Germ cell tumors (GCTs) represent a heterogeneous neoplasm family affecting gonads and rarely occurring in extragonadal areas, such as retroperitoneum, mediastinum and pineal gland (1–3).

GCT is the most common neoplasm affecting young males between 15 to 44 years of age. The vast majority of patients have a good prognosis with high cure rates even in the presence of metastatic disease (4). However, in a small percentage of cases, GCTs deserve a poor prognosis with tumor relapse and resistance to platinum-based chemotherapy, and are treated with aggressive approaches including high-dose chemotherapy with support of hematopoietic progenitor cells (5–7). In addition, because of young age at diagnosis and high cure rate, many patients experience long-term survival related problems, including physical and psychosocial issues, most of which related to previous antitumor treatments, in particular chemotherapy (8–10).
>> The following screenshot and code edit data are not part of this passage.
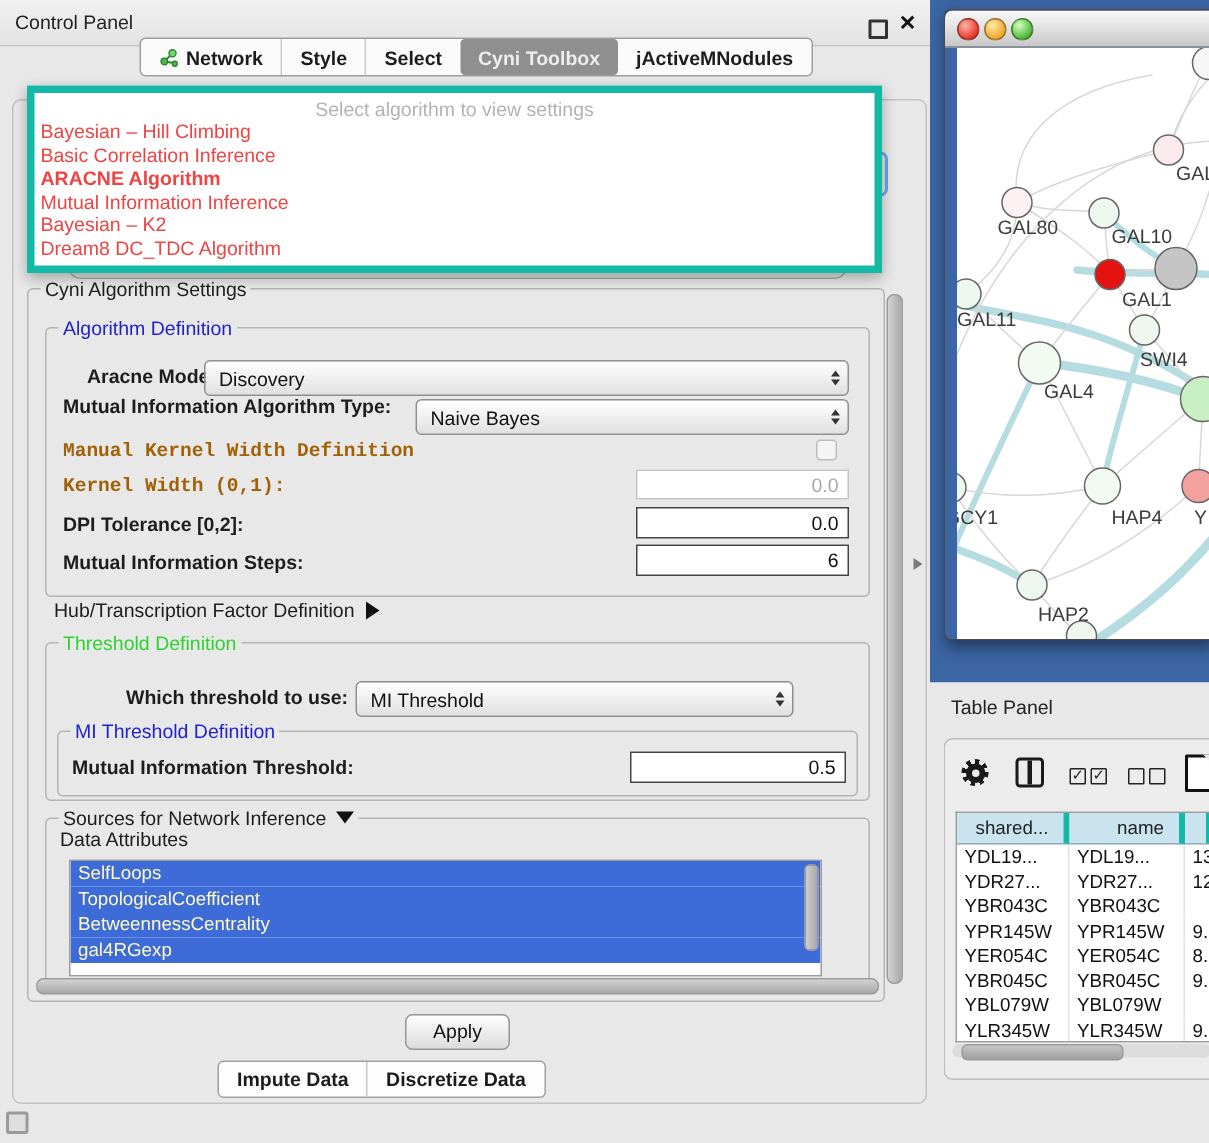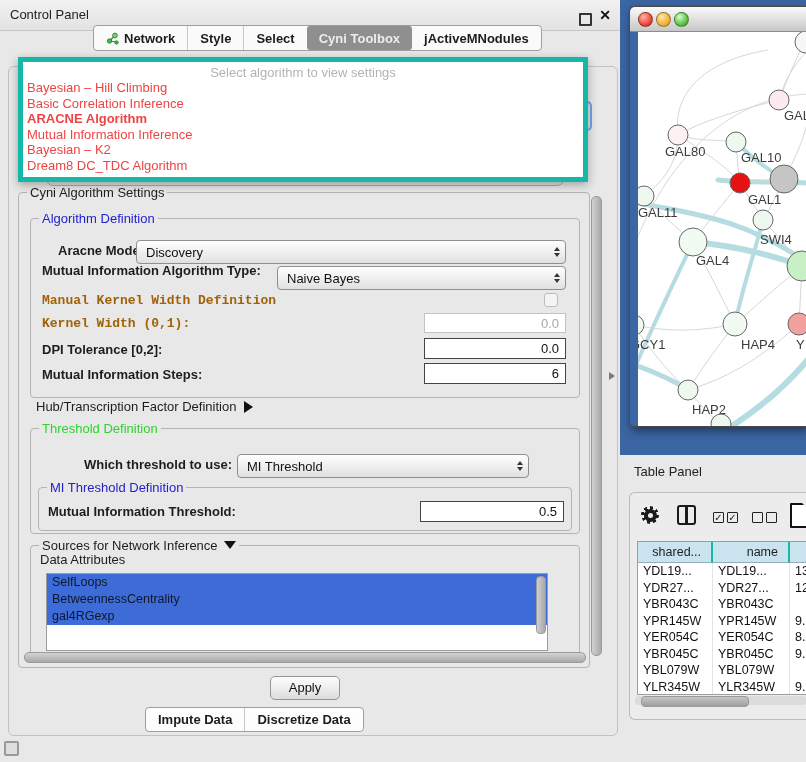"shared..." .th { border-right: 2px solid #14b8a6 -> 4px solid #14b8a6 }
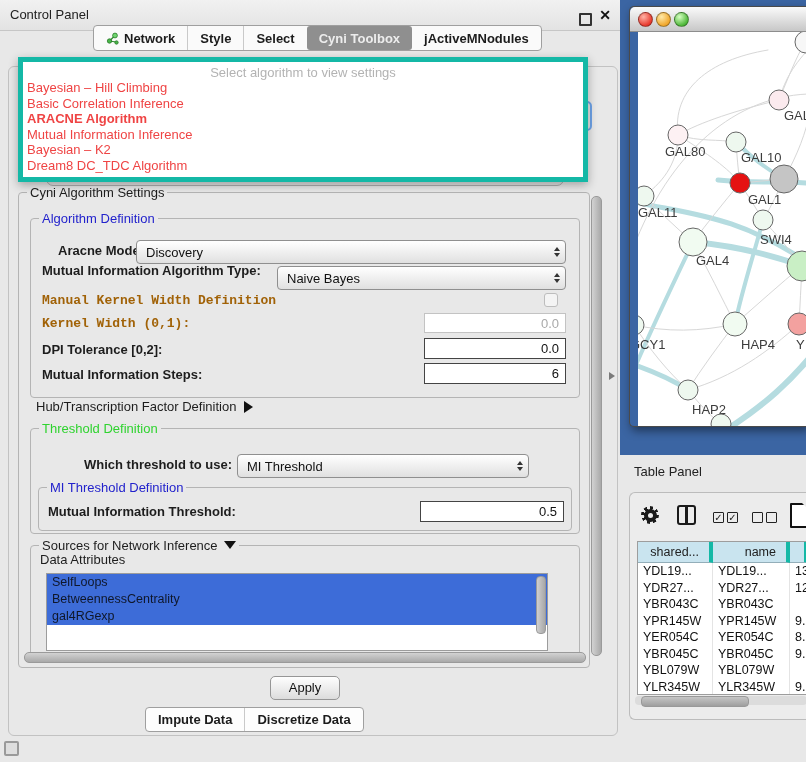"SelfLoops" .attr-item { color: #0f172a -> #fef9c3 }
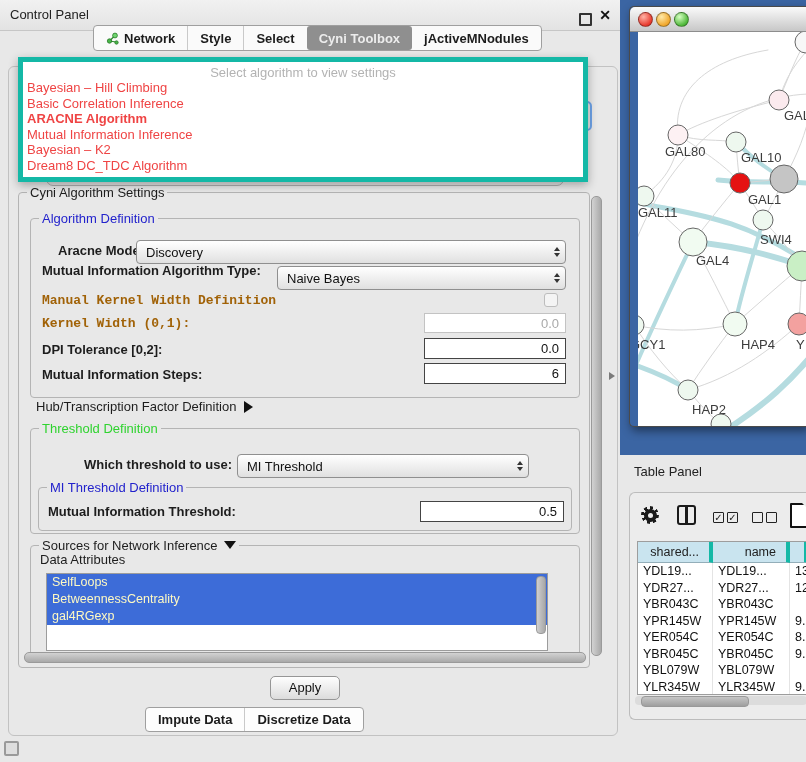"TopologicalCoefficient" div.attr-item { html: none -> <div>TopologicalCoefficient</div> }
Thus, novel treatment strategies with both improved antineoplastic activity and minor treatment-related adverse events compared with platinum are really expected (11, 12). In this context, the development and the high activity demonstrated by immune checkpoint inhibitors in solid tumors and, subsequently, the interesting results obtained from the use of chimeric antigen receptor (CAR-)T cell therapy in hematological tumors, have stimulated research in this direction also in solid tumors, and more recently in GCTs (13). In this article, we will analyze the molecular mechanisms underlying the immune action in the development of GCTs, and we will report the data from the studies that tested the new immunotherapeutic approaches in these neoplasms.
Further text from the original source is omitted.